Data Moats for Enterprise AI
He’s interested in companies that own proprietary, hard-to-replicate datasets. ScaleAI fits this thesis, but so do startups building domain-specific data pipelines for healthcare, legal, and manufacturing. “The companies that own the data will own the value chain,” Horowitz said.
Developer Tools for the AI Era
Horowitz sees a gap in tooling for AI engineers. Most existing DevOps and MLOps tools were built for traditional software. He’s backing startups that reimagine monitoring, debugging, and deployment for AI-native workflows.
Vertical SaaS with AI-Native Features
He’s not chasing horizontal AI “copilots.” Instead, he’s interested in vertical SaaS companies that use AI to dramatically reduce time-to-value in specific industries—legal contract review, medical coding, supply chain optimization.
Lessons for Founders: What Horowitz’s Track Record Teaches Us
If you’re a seed-stage founder, here’s what you should internalize from Horowitz’s approach:
Don’t optimize for the warm intro. Optimize for clarity of vision.
Horowitz responds to founders who can articulate a future that differs from the present in specific, testable ways. If you pitch him “we’re like [hot company] but for [vertical],” you’ve already lost.

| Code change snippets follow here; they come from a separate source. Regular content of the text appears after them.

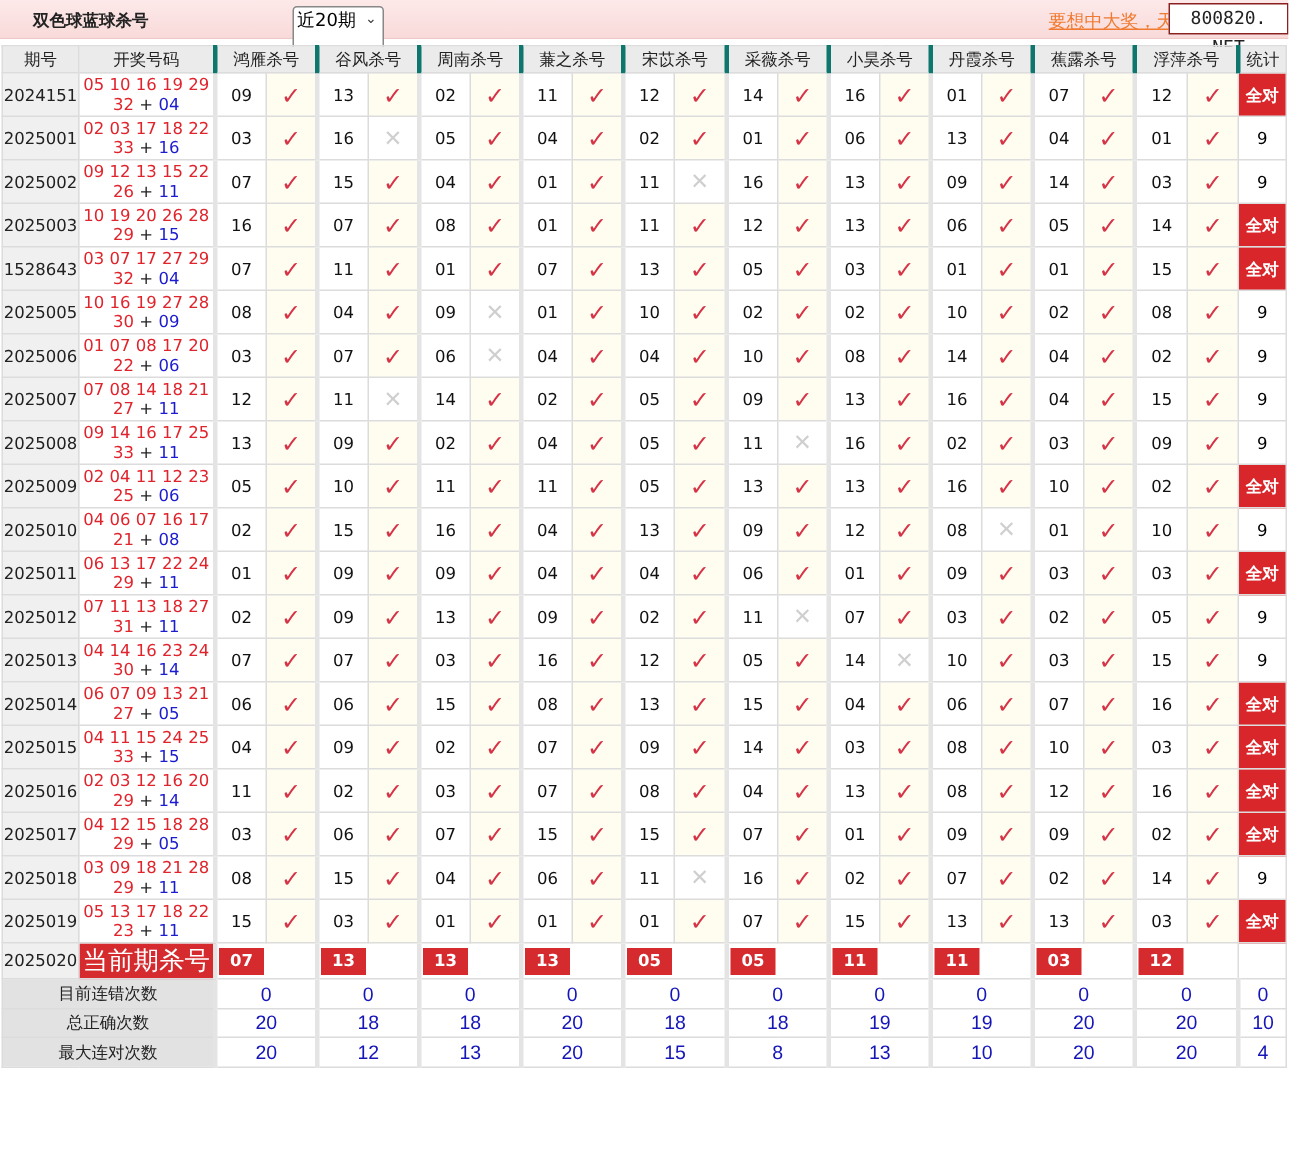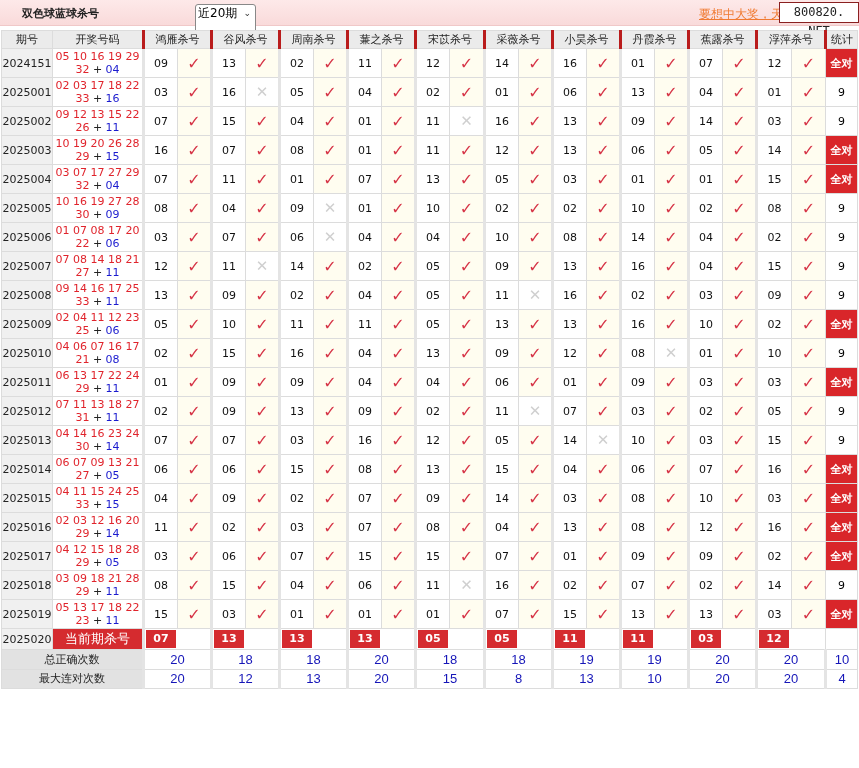--- a/index.html
+++ b/index.html
@@ -30,36 +30,36 @@
 
   table.grid {
     position: absolute; left: 1px; top: 30px; border-collapse: collapse; table-layout: fixed;
     width: 857px;
   }
   table.grid td, table.grid th {
     border: 1px solid #dcdcdc; text-align: center; vertical-align: middle; padding: 0;
     font-weight: normal;
   }
   table.grid th { background: #ebebeb; height: 18px; font-size: 11px; color: #222; }
-  table.grid th.grp { border-left: 3px solid #b91c1c; }
+  table.grid th.grp { border-left: 3px solid #0f766e; }
   td.period { background: #f0f0f0; font-size: 11px; color: #222; }
   td.draw { font-size: 11px; line-height: 13px; color: #e0242c; }
   td.draw .blue { color: #1b1bcf; }
   td.draw .plus { color: #222; }
   td.num { font-size: 11px; color: #111; border-left: 3px solid #e4e4e4 !important; }
   td.mark { background: #fffdf0; }
   td.mark.miss { background: #ffffff; }
   td.stat { font-size: 11px; color: #000; }
   td.stat.full { background: #d9262a; color: #fff; font-weight: bold; font-size: 11px; }
   tr.data td { height: 29px; }
   .check { color: #d63346; font-size: 16px; }
   .cross { color: #cfcfcf; font-size: 15px; }
 
   tr.current td { height: 21px; }
-  td.cur-label { background: #d52b2f; color: #fff; font-weight: bold; font-size: 13px; }
+  td.cur-label { background: #d52b2f; color: #fff; font-weight: bold; font-size: 17px; }
   td.cur-pick { padding: 0; border-left: 3px solid #e4e4e4 !important; }
   td.cur-pick .pick {
     display: block; width: 30px; height: 18px; margin-left: 1px; background: #d52b2f; color: #fff;
     font-weight: bold; font-size: 11px; line-height: 18px; text-align: center;
   }
 
   tr.sumrow td { height: 19.5px; }
   td.sumlabel { background: #e2e2e2; color: #222; font-size: 11px; }
   td.sumval { font-family: "Liberation Sans", sans-serif; font-weight: bold; font-size: 13px; color: #1515b8; border-left: 3px solid #e4e4e4 !important; }
   td.sumval.rate { color: #e8141c; }
@@ -227,21 +227,21 @@
         <td class="mark"><span class="check">✓</span></td>
         <td class="num">06</td>
         <td class="mark"><span class="check">✓</span></td>
         <td class="num">05</td>
         <td class="mark"><span class="check">✓</span></td>
         <td class="num">14</td>
         <td class="mark"><span class="check">✓</span></td>
         <td class="stat full">全对</td>
       </tr>
       <tr class="data">
-        <td class="period">2025004</td>
+        <td class="period">1528643</td>
         <td class="draw">
           <div>03 07 17 27 29</div>
           <div><span>32</span><span class="plus"> + </span><span class="blue">04</span></div>
         </td>
         <td class="num">07</td>
         <td class="mark"><span class="check">✓</span></td>
         <td class="num">11</td>
         <td class="mark"><span class="check">✓</span></td>
         <td class="num">01</td>
         <td class="mark"><span class="check">✓</span></td>
@@ -708,20 +708,34 @@
         <td class="cur-pick" colspan="2">
           <span class="pick">11</span>
         </td>
         <td class="cur-pick" colspan="2">
           <span class="pick">03</span>
         </td>
         <td class="cur-pick" colspan="2">
           <span class="pick">12</span>
         </td>
         <td></td>
+      </tr>
+      <tr class="sumrow">
+        <td class="sumlabel" colspan="2">目前连错次数</td>
+        <td class="sumval" colspan="2">0</td>
+        <td class="sumval" colspan="2">0</td>
+        <td class="sumval" colspan="2">0</td>
+        <td class="sumval" colspan="2">0</td>
+        <td class="sumval" colspan="2">0</td>
+        <td class="sumval" colspan="2">0</td>
+        <td class="sumval" colspan="2">0</td>
+        <td class="sumval" colspan="2">0</td>
+        <td class="sumval" colspan="2">0</td>
+        <td class="sumval" colspan="2">0</td>
+        <td class="sumval">0</td>
       </tr>
       <tr class="sumrow">
         <td class="sumlabel" colspan="2">总正确次数</td>
         <td class="sumval" colspan="2">20</td>
         <td class="sumval" colspan="2">18</td>
         <td class="sumval" colspan="2">18</td>
         <td class="sumval" colspan="2">20</td>
         <td class="sumval" colspan="2">18</td>
         <td class="sumval" colspan="2">18</td>
         <td class="sumval" colspan="2">19</td>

Beware the “AI wrapper” trap.
He’s skeptical of startups that are simply wrapping GPT-4 or Claude with a UI and calling it a product. “If your moat is a prompt template, you don’t have a moat,” he said.

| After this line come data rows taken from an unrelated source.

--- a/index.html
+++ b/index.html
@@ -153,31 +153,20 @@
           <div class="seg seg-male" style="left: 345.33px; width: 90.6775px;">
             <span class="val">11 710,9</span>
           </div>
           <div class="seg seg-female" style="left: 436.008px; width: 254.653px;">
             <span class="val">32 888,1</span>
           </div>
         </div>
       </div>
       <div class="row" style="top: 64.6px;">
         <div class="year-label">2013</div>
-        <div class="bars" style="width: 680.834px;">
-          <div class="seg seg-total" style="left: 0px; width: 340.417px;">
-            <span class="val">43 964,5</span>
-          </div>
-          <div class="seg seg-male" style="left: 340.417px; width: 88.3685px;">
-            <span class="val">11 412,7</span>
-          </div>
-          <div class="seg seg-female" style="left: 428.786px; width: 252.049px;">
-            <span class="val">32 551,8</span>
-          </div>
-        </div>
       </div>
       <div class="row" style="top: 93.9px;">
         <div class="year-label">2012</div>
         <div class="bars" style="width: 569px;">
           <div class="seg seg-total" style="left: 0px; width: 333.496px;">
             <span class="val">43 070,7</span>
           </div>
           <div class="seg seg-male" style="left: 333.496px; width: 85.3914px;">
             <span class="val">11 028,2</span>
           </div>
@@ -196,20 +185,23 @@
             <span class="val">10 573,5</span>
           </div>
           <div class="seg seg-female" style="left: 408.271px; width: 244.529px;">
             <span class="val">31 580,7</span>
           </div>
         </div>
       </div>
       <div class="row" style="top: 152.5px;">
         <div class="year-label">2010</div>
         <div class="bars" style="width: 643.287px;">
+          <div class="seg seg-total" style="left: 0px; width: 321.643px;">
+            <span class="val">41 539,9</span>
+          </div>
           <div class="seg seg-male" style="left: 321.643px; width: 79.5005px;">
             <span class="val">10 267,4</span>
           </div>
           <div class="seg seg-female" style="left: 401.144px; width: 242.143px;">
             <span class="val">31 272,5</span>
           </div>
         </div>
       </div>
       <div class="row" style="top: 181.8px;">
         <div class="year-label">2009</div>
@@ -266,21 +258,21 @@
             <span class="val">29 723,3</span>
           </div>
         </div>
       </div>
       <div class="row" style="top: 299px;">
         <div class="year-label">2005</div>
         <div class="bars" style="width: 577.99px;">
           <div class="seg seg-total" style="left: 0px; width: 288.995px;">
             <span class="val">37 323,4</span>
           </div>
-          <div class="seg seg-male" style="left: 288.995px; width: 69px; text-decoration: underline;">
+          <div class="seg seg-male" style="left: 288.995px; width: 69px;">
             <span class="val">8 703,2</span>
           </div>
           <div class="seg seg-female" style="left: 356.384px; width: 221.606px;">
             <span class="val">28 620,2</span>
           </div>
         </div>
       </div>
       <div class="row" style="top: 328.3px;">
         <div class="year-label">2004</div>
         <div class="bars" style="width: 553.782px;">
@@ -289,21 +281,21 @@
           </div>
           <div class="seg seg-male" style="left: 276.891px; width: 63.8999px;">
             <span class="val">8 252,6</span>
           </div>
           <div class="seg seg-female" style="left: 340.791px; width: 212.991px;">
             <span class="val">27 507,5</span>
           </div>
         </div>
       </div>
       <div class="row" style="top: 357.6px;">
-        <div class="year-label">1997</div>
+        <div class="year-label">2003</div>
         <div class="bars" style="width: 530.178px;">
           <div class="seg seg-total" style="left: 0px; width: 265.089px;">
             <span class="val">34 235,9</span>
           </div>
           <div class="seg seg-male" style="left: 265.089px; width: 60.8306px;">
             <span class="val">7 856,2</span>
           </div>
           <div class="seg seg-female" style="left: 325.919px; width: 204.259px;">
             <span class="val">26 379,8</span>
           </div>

Think about the infrastructure shift, not just the app.
The biggest winners of the past decade (AWS, Stripe, Twilio) were infrastructure bets that powered thousands of applications. Horowitz believes the same pattern will repeat with AI—and he’s betting accordingly.
Why Horowitz Keeps Making the Seed 100 List
Business Insider’s Seed 100 isn’t a popularity contest. It’s based on deal volume, portfolio performance, and founder feedback. Horowitz’s repeat appearance reflects a consistent ability to identify early-stage outliers before they become obvious.
His portfolio is not the largest. It’s not the most aggressive. But it has one of the highest hit rates in the industry—and that’s a direct result of his conviction-driven, founder-first approach.
“I’d rather write 10 checks to exceptional founders than 100 checks to average ones,” Horowitz said. “The math works out better.”
The Takeaway for Growth Teams and Revenue Leaders
If you’re in B2B SaaS or tech, here’s why this matters to you:
The companies Horowitz backs often become your future customers, partners, or competitors. Understanding his thesis gives you a preview of which verticals, technologies, and business models will be funded—and which will struggle to raise.
- Watch the infrastructure layer. If Cerebras, ScaleAI, and similar companies succeed, your go-to-market motion will need to account for AI-native procurement and deployment cycles.
- Prepare for vertical AI disruption. If Horowitz is right about AI-native vertical SaaS, many traditional SaaS companies will face new, more efficient competitors within 18 months.
- Invest in proprietary data. Companies that own unique, structured data will have pricing power. Those that don’t will be margin-compressed.
Final Thoughts
Bradley Horowitz may not be the loudest investor in the room. But when he writes a check, it’s worth paying attention.
His bets on OpenAI, Anthropic, Cerebras, ScaleAI, and Slack weren’t random. They were the product of a disciplined, thesis-driven approach that filters for exceptional founders at the exact right moment in a technology cycle.
For founders, operators, and investors: study his pattern. And if you get the chance to pitch him, make sure your vision of the future is clear, contrarian, and backed by real technical depth.